Today was surprisingly a good workout... had a hectic day at work and had to start super early ... got through everything and rushed home to get this workout in ... overall felt really despite working out in the afternoon ... happy to be able to get this workout in even with the crazy work day.
A.
Back Squat
3 sets x 5 reps (used 325# last week)
Add either 0, 5 or 10 pounds to what you did last time for this set/rep scheme depending on how if felt in the previous week and how you feel today.
-Across at 335#, 10# over last week
B.
Bench Press
3 sets x 2 reps (used 260# last week)
Add either 0, 5 or 10 pounds to what you did the last time you used this set/rep scheme (depending on how it felt in the previous week and how you feel today).
-Across at 265#, 5# over last week ... needed a small spot on the 4th and 6th reps
C.
Back Squat
2-3 sets x 10 reps
Lighter working sets. Lower the weight to a number that will have you reaching near failure at 10 reps.
-290# x 10, 300# x 10
D.
Sumo Deadlift
2 sets x 10-15 reps
You can choose the amount of reps as long as it is within the suggested range.
-315# x 10 for 2 sets
E.
Weighted Lunges
3 sets x 6-10 reps
Can be with dumbbells, kettlebells or a barbell on your front or back rack. 6-10 steps each leg.

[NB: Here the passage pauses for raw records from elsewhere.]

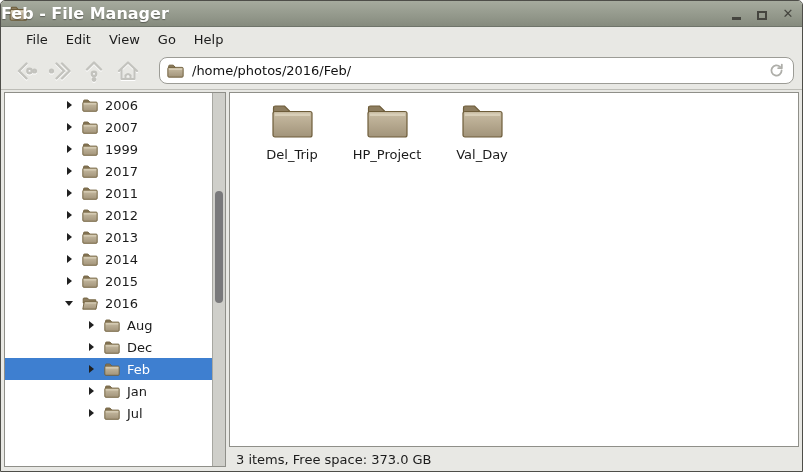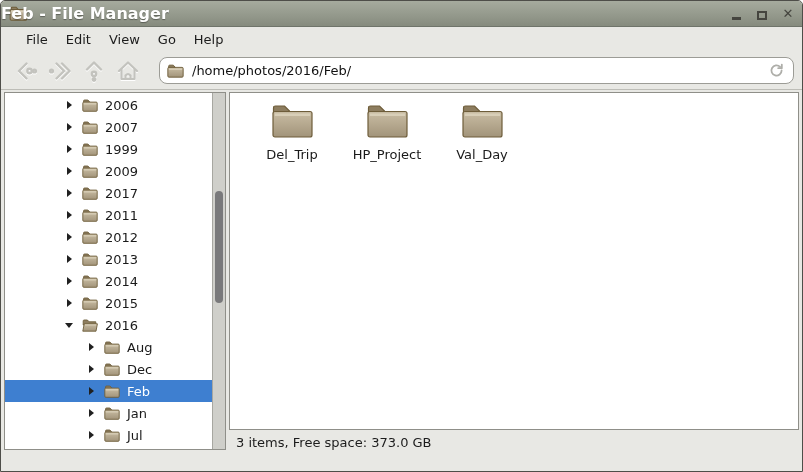--- a/index.html
+++ b/index.html
@@ -30,7 +30,7 @@
   .reload-btn{ width:20px; height:20px; display:flex; align-items:center; justify-content:center; }
 
   
-  .content{ flex:1; display:flex; padding:2px 3px 21px 3px; gap:3px; background:#e8e8e4; min-height:0; }
+  .content{ flex:1; display:flex; padding:2px 3px 4px 3px; gap:3px; background:#e8e8e4; min-height:0; }
 
   
   .side-pane{ width:222px; flex:0 0 222px; background:#fff; border:1px solid #8f8f89; position:relative; overflow:hidden; }

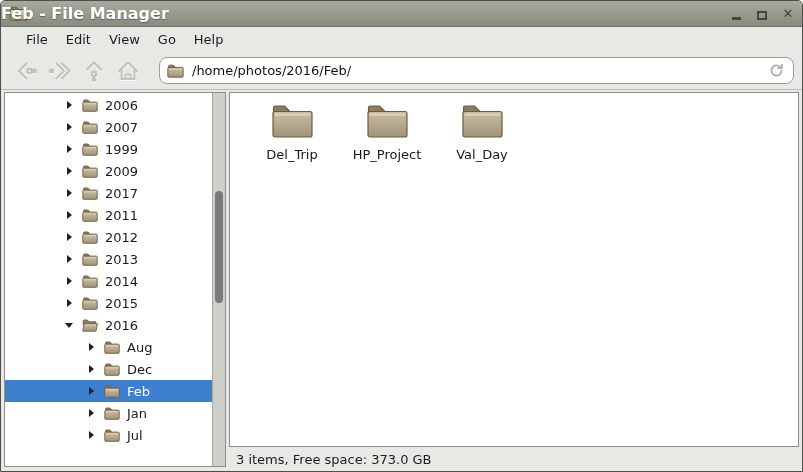--- a/index.html
+++ b/index.html
@@ -192,13 +192,6 @@
             <svg class="fico">
               <use href="#fsm"></use>
             </svg>
-            <span>2009</span>
-          </div>
-        <div class="trow">
-            <span class="tri"></span>
-            <svg class="fico">
-              <use href="#fsm"></use>
-            </svg>
             <span>2017</span>
           </div>
         <div class="trow">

-3x6/leg with 50# DB (goblet) ... went light here due to time constraints
F.
Leg Press or Narrow Stance Back Squat
2 sets x 10-15 reps
Narrow stance back squats with parallel feet and raised heels. You can choose the amount of reps as long as it is within the suggested range.
-2x10 with 155#, narrow stance back squat on 35# plate
G.
Lying, Seated or Partner Hamstring Curls
2 sets x 6-10 reps
Come as close to failure as possible with out actually failing, within the given rep range.
-2x12 with 1 green band, seated
H.
Good Morning
2 sets x 10-15 reps
Come as close to failure as possible with out actually failing, within the given rep range. Add weight if necessary.